Barts Health NHS Trust has confirmed that the data breach at Barts Health was carried out by the Russian-speaking Cl0p ransomware group, which exploited a vulnerability in Oracle E-Business Suite. The Barts Health data breach involved the theft of files from one of the trust’s invoice databases, exposing information linked to payments for treatment and other services, some dating back several years.  In its official notification, the trust stated, “As a result of a recent incident involving data from our trust, we are informing those potentially affected that there is a risk some personal data is compromised.”  The trust confirmed that the criminal group stole files containing names and addresses of individuals required to pay for treatment or services at a Barts Health hospital. These files were later posted on the dark web. Barts Health emphasized that it is pursuing legal remedies, noting, “We are taking urgent action and seeking a High Court order to ban the publication, use or sharing of this data by anyone.” 

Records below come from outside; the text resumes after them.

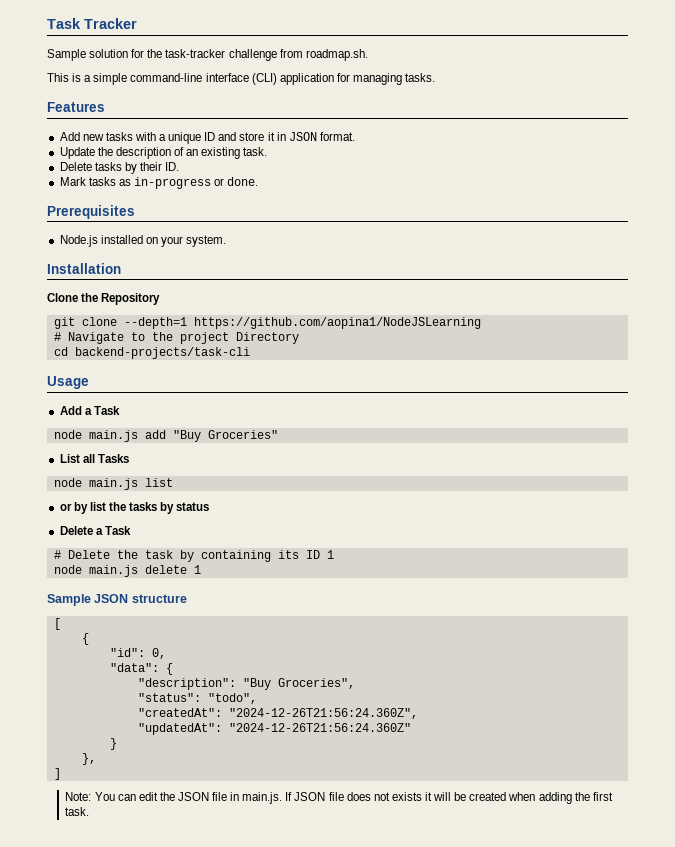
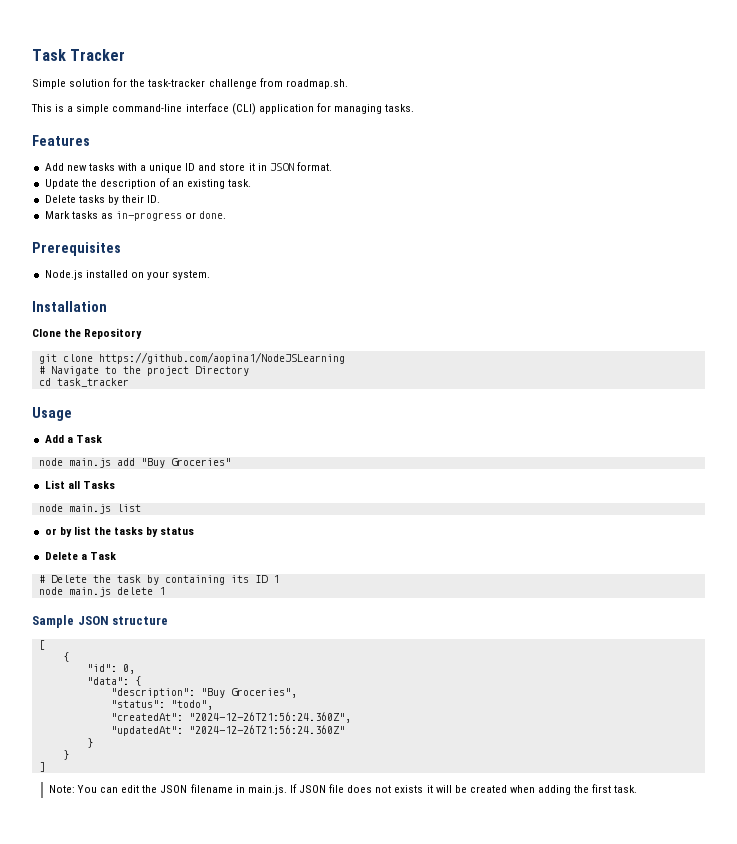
- Sample solution for the task-tracker challenge from roadmap.sh.
+ Simple solution for the task-tracker challenge from roadmap.sh.
- git clone --depth=1 https://github.com/aopina1/NodeJSLearning
+ git clone https://github.com/aopina1/NodeJSLearning
- cd backend-projects/task-cli
+ cd task_tracker
  "updatedAt": "2024-12-26T21:56:24.360Z"
  }
- },
+ }
- Note: You can edit the JSON file in main.js. If JSON file does not exists it will be created when adding the first task.
+ Note: You can edit the JSON filename in main.js. If JSON file does not exists it will be created when adding the first task.

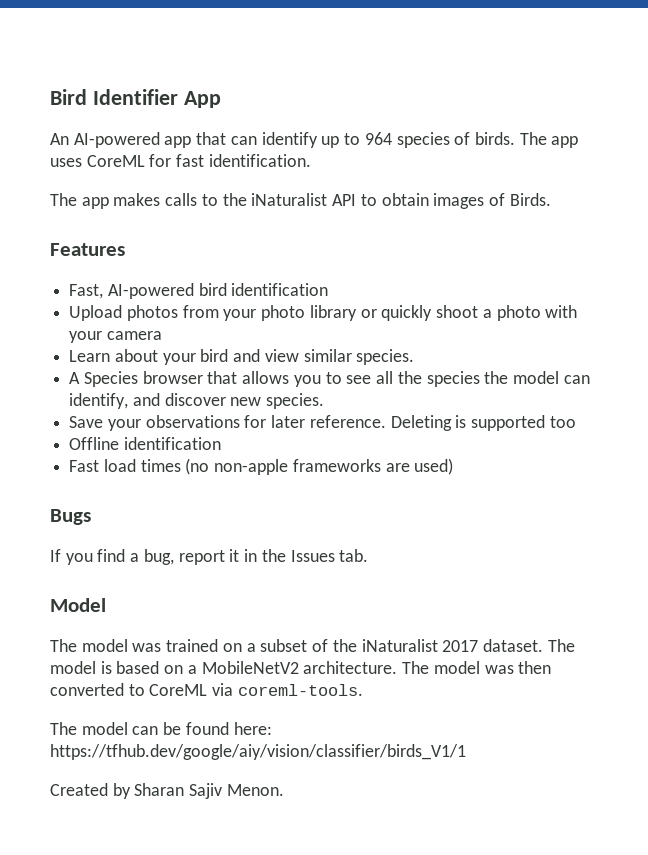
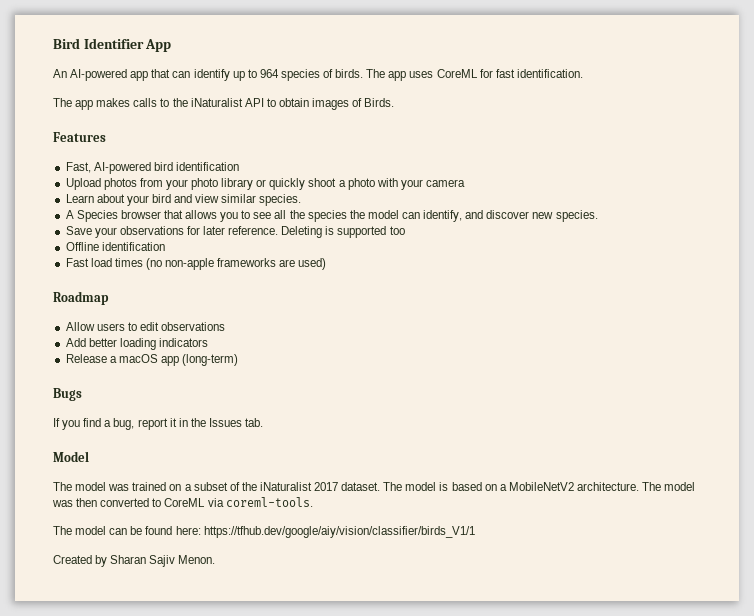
+ Roadmap
+ Allow users to edit observations
+ Add better loading indicators
+ Release a macOS app (long-term)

Details of the Barts Health Data Breach and Exposed Information 

The cyberattack on Barts Health occurred after Cl0p exploited a flaw in Oracle E-Business Suite, a widely used system for automating business processes. Oracle has since corrected the vulnerability, which has affected multiple organizations globally.  The trust has reported the Barts Health data breach to NHS England, the National Cyber Security Centre, the Metropolitan Police, and the Information Commissioner’s Office. Despite the intrusion, Barts Health stressed that core healthcare systems remain secure: “Please note our electronic patient record and clinical systems are not affected, and we are confident our core IT infrastructure is secure.”  Paying patients are encouraged to review their treatment invoices to understand which details may have been exposed. Some former employees also appear in the files due to outstanding salary sacrifice amounts or overpayments. Nearly half of the compromised records relate to suppliers whose information is already publicly accessible.  The affected database also contains accounting files that Barts Health has managed since April 2024 for Barking, Havering, and Redbridge University Hospitals NHS Trust. Both trusts are coordinating efforts to limit the impact. 

Timeline of the Breach and Potential Risks to Individuals 

Although the theft occurred in August, Barts Health did not receive any indication that data had been compromised until November, when the files were uploaded to the dark web. None of the information has emerged on the open internet, restricting exposure to individuals with access to encrypted and compressed files on the dark web.  The trust warned that the stolen files cannot grant direct access to personal accounts but may help criminals craft scams to trick victims into sharing sensitive information or making payments. Individuals with concerns are advised to contact the trust’s data protection officer or consult national guidance such as “Stop! Think Fraud – How to stay safe from scams.”  Barts Health apologized for the incident, stating, “We are very sorry that this has happened and are taking steps with our suppliers to ensure that it could not happen again.”  The Cl0p ransomware group is a well-known cybercriminal syndicate recognized for its multilayer extortion operations, including encryption-less ransomware tactics. Responsible for extorting more than $500 million in ransom payments worldwide, Cl0p became prominent in 2019 through extensive phishing campaigns and malware. The group frequently exploits zero-day vulnerabilities, enabling high-impact attacks and ransom demands.